Scope of vaccine recommendations: Maybe slower approval or recommendation of new vaccines or new uses (e.g. boosters, pediatric vaccines), as safety concerns might be given more weight, or demand stronger data.
Emerging Orientation with New ACIP
Preliminary observations suggest that the newly restructured ACIP may demonstrate greater receptivity to perspectives that emphasize vaccine safety scrutiny and individual choice, reflecting positions more closely aligned with elements of the Great Barrington–adjacent philosophy than with traditional public health mandates. Several developments point to this possibility. The inclusion of members who have previously expressed concerns about mRNA vaccines or vaccine mandates could influence how recommendations are articulated, potentially placing greater weight on risk–benefit assessments, side effect profiles, and voluntary uptake. The removal of external medical society workgroups may also lessen the influence of established public health institutions that have historically supported broad vaccine coverage. Furthermore, the stated rationale for the changes, including goals such as “restoring public trust” and reducing conflicts of interest, indicates a cautious approach to broad or mandate-oriented vaccine policies.

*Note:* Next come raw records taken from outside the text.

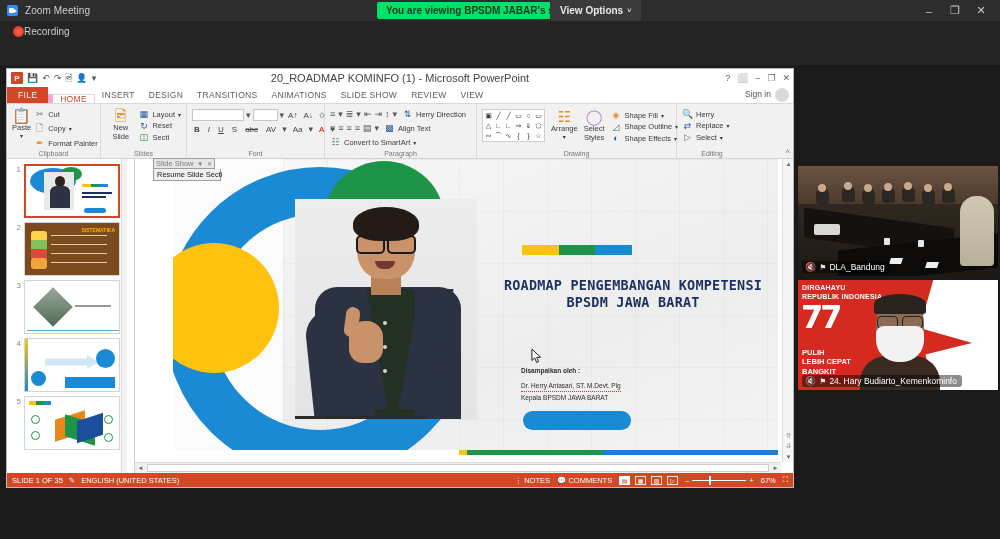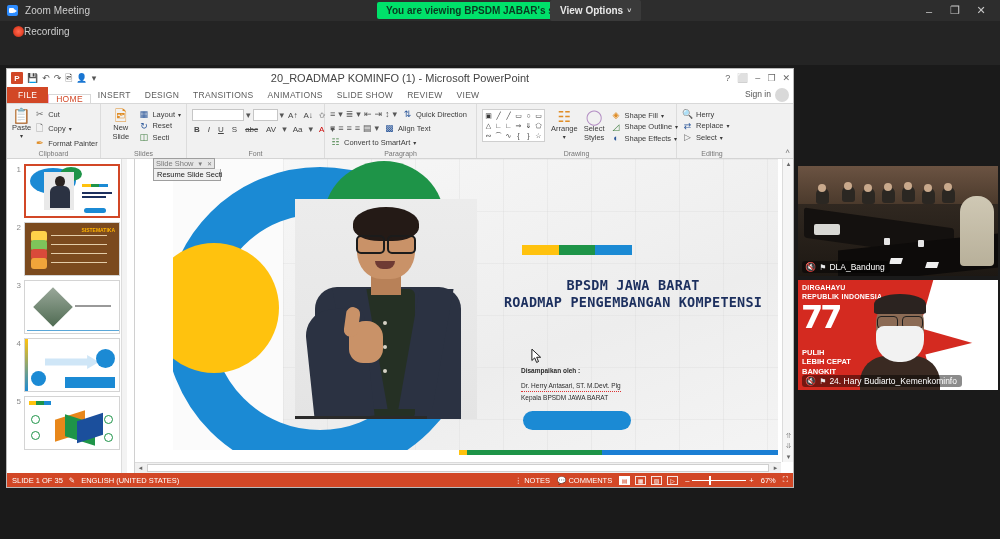--- a/index.html
+++ b/index.html
@@ -85,21 +85,21 @@
   .ppt-tabs {
     height:16px; display:flex; align-items:stretch; font-size:8.5px;
     position:relative; background:#fff;
   }
   .tab {
     padding:0 7px; display:flex; align-items:center; color:#5c5c5c;
     letter-spacing:.3px; text-transform:uppercase;
   }
   .tab.file { background:#d24726; color:#fff; font-weight:normal; padding:0 11px;}
   .tab.active { color:#d24726; background:#fff; border-top:1px solid #d8d8d8;
-    border-left:1px solid #f9a8d4; border-right:1px solid #d8d8d8;margin-top:7px; }
+    border-left:5px solid #f9a8d4; border-right:1px solid #d8d8d8;margin-top:7px; }
   .signin { position:absolute; right:22px; top:2px; font-size:8.5px; color:#555;}
   .signin-ava { position:absolute; right:4px; top:1px; width:14px;height:14px;
      border-radius:50%; background:#d9d9d9; }
 
   .ribbon {
     height:56px; background:#f1f1f1; border-top:1px solid #d8d8d8;
     border-bottom:1px solid #d4d4d4; display:flex; position:relative;
     font-size:8px; color:#3b3b3b;
   }
   .rgroup { position:relative; height:100%; padding:2px 5px 0 5px;
@@ -541,21 +541,21 @@
           <span class="pchar">≡</span>
           <span class="pchar">▾</span>
           <span class="pchar">≣</span>
           <span class="pchar">▾</span>
           <span class="pchar">⇤</span>
           <span class="pchar">⇥</span>
           <span class="pchar">↕</span>
           <span class="pchar">▾</span>
           <span class="smallbtn" style="margin-left:2px">
             <span class="gl ico-blue">⇅</span>
-            <span>Quick Direction</span>
+            <span>Herry Direction</span>
           </span>
         </div>
         <div class="parrow">
           <span class="pchar">≡</span>
           <span class="pchar">≡</span>
           <span class="pchar">≡</span>
           <span class="pchar">≡</span>
           <span class="pchar">▤</span>
           <span class="pchar">▾</span>
           <span class="smallbtn" style="margin-left:2px">
@@ -771,22 +771,22 @@
           <div class="sp-shadowbar"></div>
         </div>
 
         <div class="bar3">
           <i style="background:#ffc20e"></i>
             <i style="background:#1e9448"></i>
             <i style="background:#1b8ad4"></i>
         </div>
 
         <div class="slide-title">
+          <div>ROADMAP PENGEMBANGAN KOMPETENSI</div>
           <div>BPSDM JAWA BARAT</div>
-          <div>ROADMAP PENGEMBANGAN KOMPETENSI</div>
         </div>
 
         <div class="byblock">
           <div class="b1">Disampaikan oleh :</div>
           <div style="height:4px"></div>
           <div class="u-red">Dr. Herry Antasari, ST. M.Devt. Plg</div>
           <div>Kepala BPSDM JAWA BARAT</div>
         </div>
 
         <div class="blue-pill"></div>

Collectively, these changes suggest a structural shift toward a more conservative framing of vaccine policy, in contrast to prior ACIP compositions that operated closer to the John Snow perspective of population-level mitigation, broad vaccine uptake, and strong public health measures.
Limits and Uncertainties.
That said, it remains premature to conclude that the new ACIP will fully embrace a Great Barrington–style orientation. Vaccine policy is only one dimension of its work, and the urgency of disease prevention, prevailing public health consensus, and accumulating data on vaccine safety and efficacy continue to play a central role in decision-making. Public information about the views of individual members is limited; while some appointees are known for skepticism or criticism of prior policies, the extent and nuance of their influence remain uncertain. Moreover, external factors—including emerging scientific evidence, epidemiologic data on cases, hospitalizations, and mortality, and the role of media discourse—will continue to weigh heavily in shaping recommendations. Finally, the panel operates within broader legal and political constraints, such as school vaccine requirements and insurance coverage policies, which limit the degree to which ACIP can, or is willing to, depart from established public health practices.
Implications Going Forward.
Taken together, these observations point to a potentially significant, though not absolute, shift in how ACIP may approach vaccine policy. The new structure appears more open to concerns about individual choice, transparency, and safety scrutiny, yet its recommendations will continue to be shaped by scientific evidence, legal frameworks, and broader public health priorities. The result may be a recalibration rather than a wholesale reorientation—balancing skepticism toward mandates with the continued need for population-level protection. How this balance plays out will depend not only on the internal dynamics of the panel but also on evolving data, political pressures, and the enduring tension between individual autonomy and collective responsibility in public health.